* [What needs to be done]
Which lines hold the word "rgba"? Copy each of them from the material.

* [Data for processing]
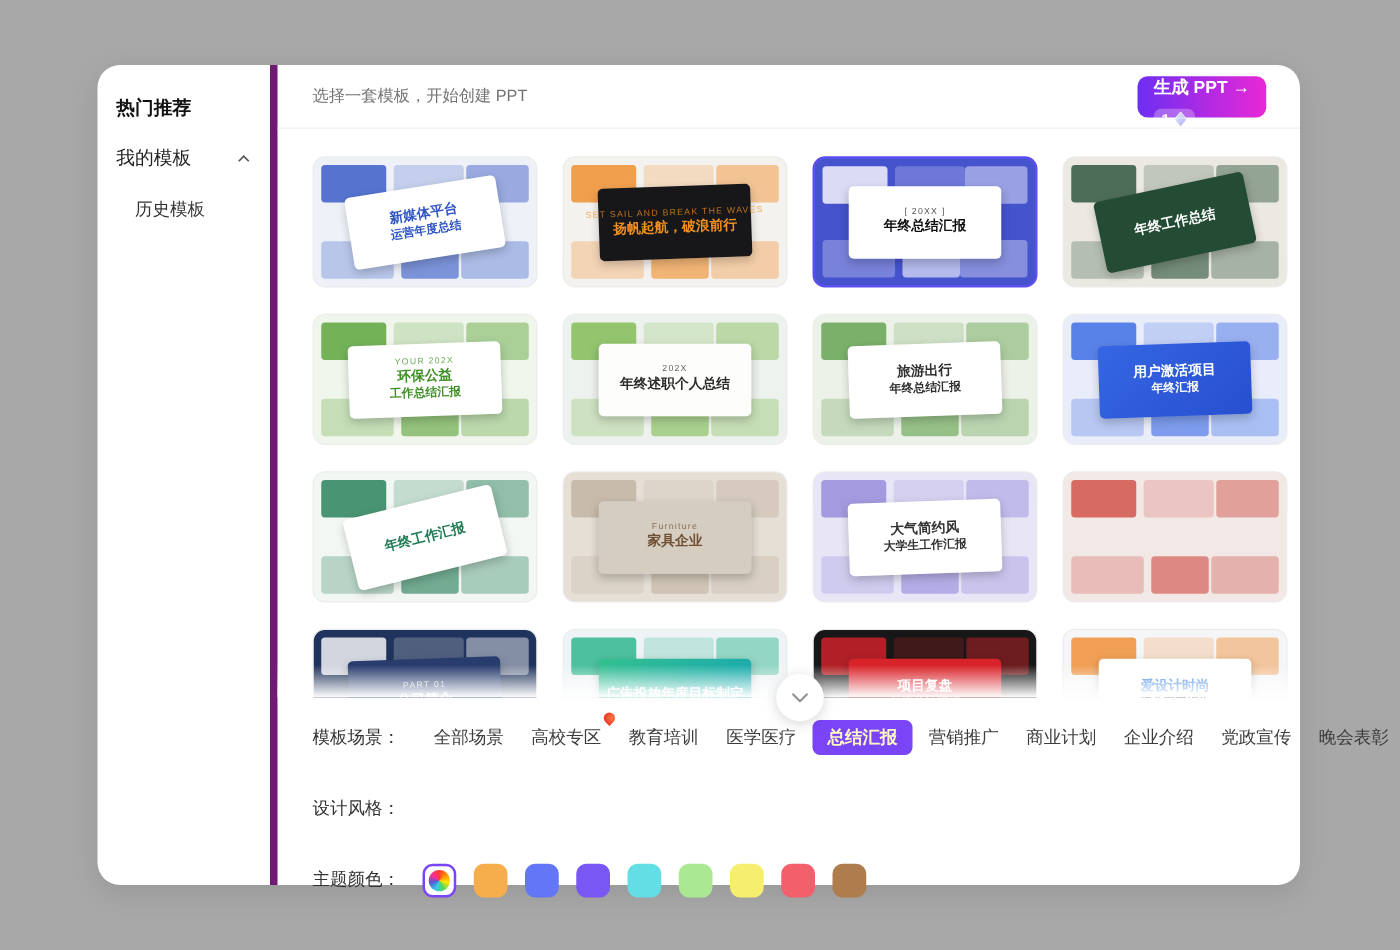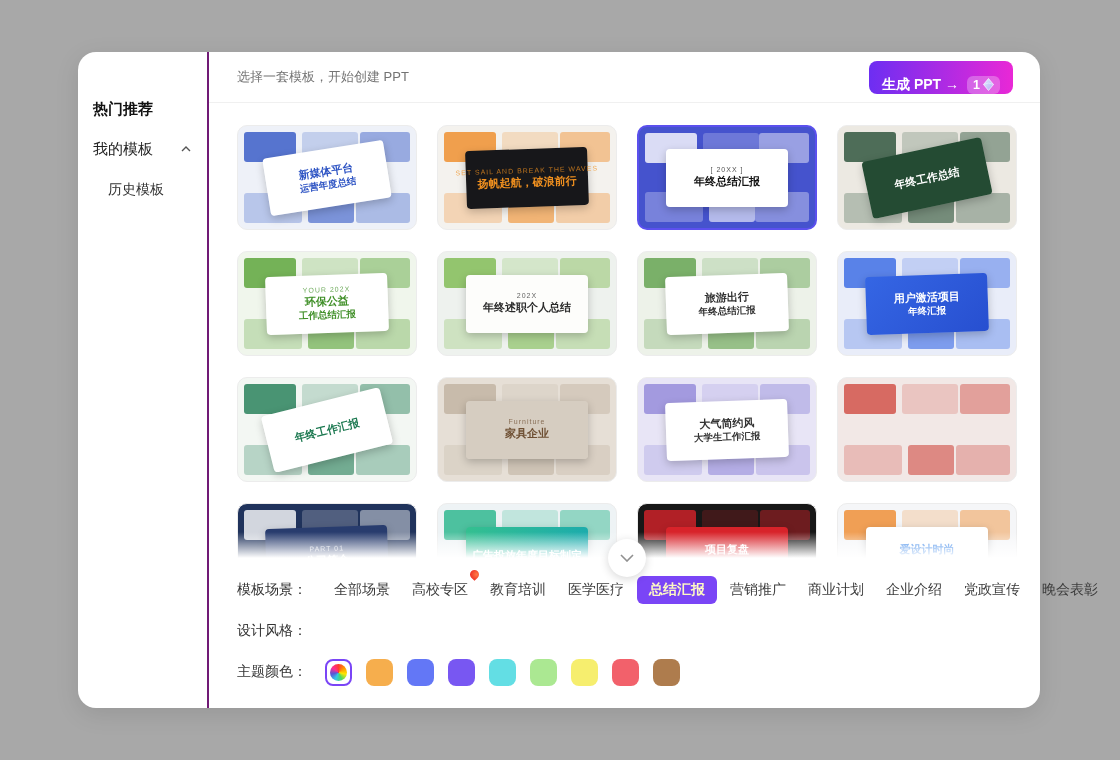--- a/index.html
+++ b/index.html
@@ -28,8 +28,8 @@
   .hdr h1{ font-size:13px; color:#737373; flex:1; font-weight:400; }
   .gen-btn{ height:33px; padding:0 13px; border:none; border-radius:8px;
     background:linear-gradient(90deg,#6d2ef2,#e928d6); color:#fff; font-size:14px;
-    font-weight:700; display:flex; align-items:flex-end; gap:8px; cursor:pointer;
-    font-family:inherit; }
+    font-weight:700; display:flex; align-items:flex-start; gap:8px; cursor:pointer;
+    font-family:inherit;flex-direction:column; }
   .badge{ background:rgba(255,255,255,.28); border-radius:6px; padding:2px 6px;
     display:flex; align-items:center; gap:3px; font-size:12.5px; font-weight:700; }
   

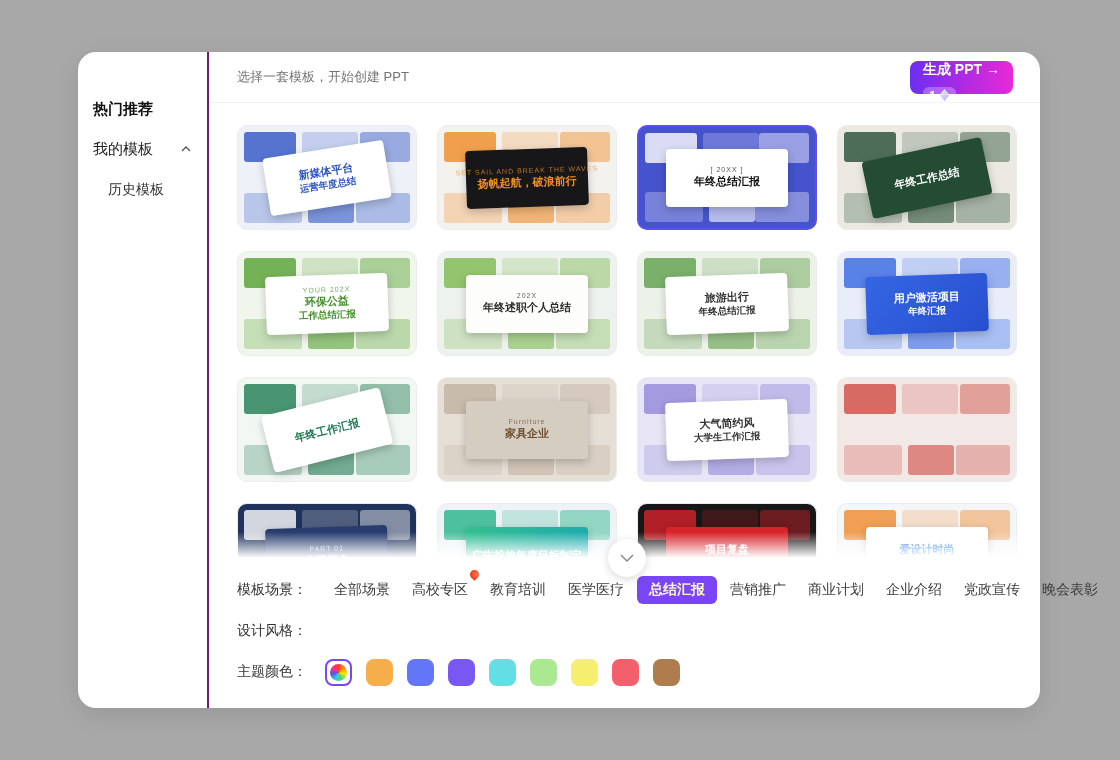--- a/index.html
+++ b/index.html
@@ -15,7 +15,7 @@
     box-shadow:0 6px 24px rgba(0,0,0,.10);
   }
   
-  .sidebar{ width:131px; border-right:2px solid #701a75; padding-top:48px; flex-shrink:0; }
+  .sidebar{ width:144px; border-right:6px solid #701a75; padding-top:26px; flex-shrink:0; }
   .side-item{ padding-left:15px; font-size:15px; color:#222; margin-bottom:22px;
     display:flex; align-items:center; cursor:pointer; line-height:18px; }
   .side-item.hot{ font-weight:700; color:#111; }

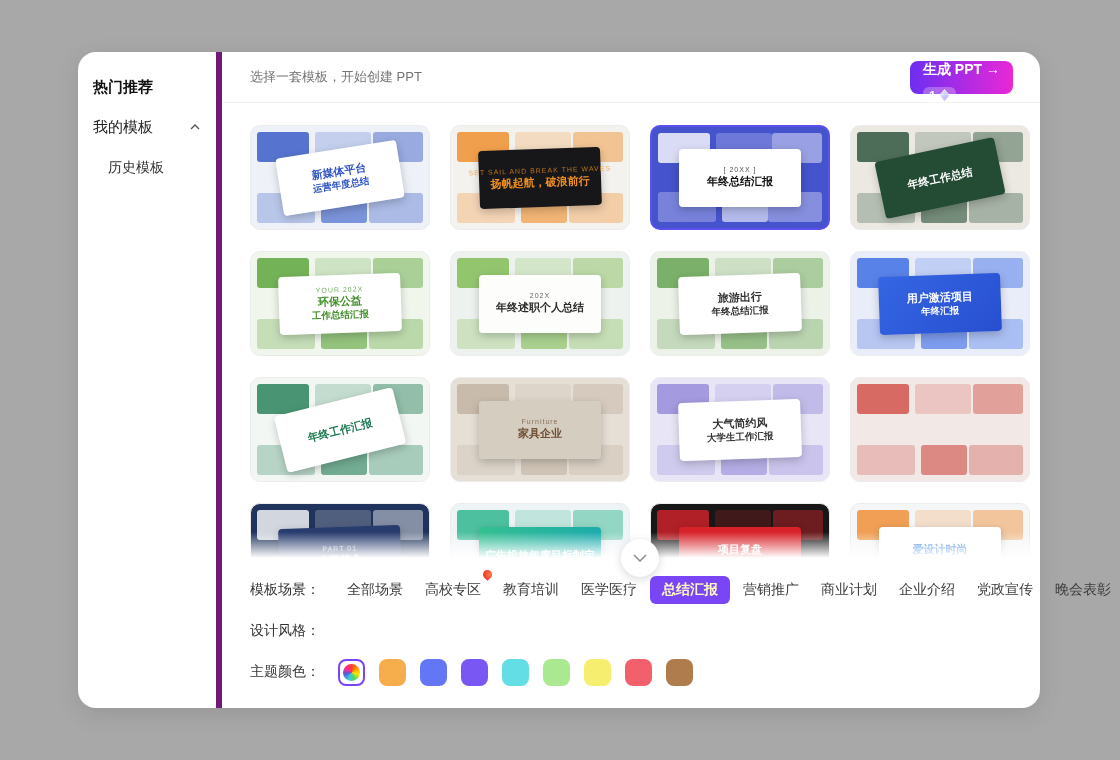--- a/index.html
+++ b/index.html
@@ -65,7 +65,7 @@
     border-radius:50%; background:#fff; border:none; cursor:pointer; z-index:4;
     box-shadow:0 2px 10px rgba(0,0,0,.16); display:flex; align-items:center; justify-content:center; }
   
-  .filters{ padding:18px 27px 0 28px; display:flex; flex-direction:column; gap:13px; }
+  .filters{ padding:18px 27px 0 28px; display:flex; flex-direction:column; gap:29px; }
   .f-row{ display:flex; align-items:center; min-height:28px; }
   .f-label{ font-size:14px; color:#333; width:88px; flex-shrink:0; }
   .chips{ display:flex; align-items:center; gap:4px; }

* [Expected answer]
   .badge{ background:rgba(255,255,255,.28); border-radius:6px; padding:2px 6px;
     box-shadow:0 6px 24px rgba(0,0,0,.10);
     box-shadow:0 2px 10px rgba(0,0,0,.16); display:flex; align-items:center; justify-content:center; }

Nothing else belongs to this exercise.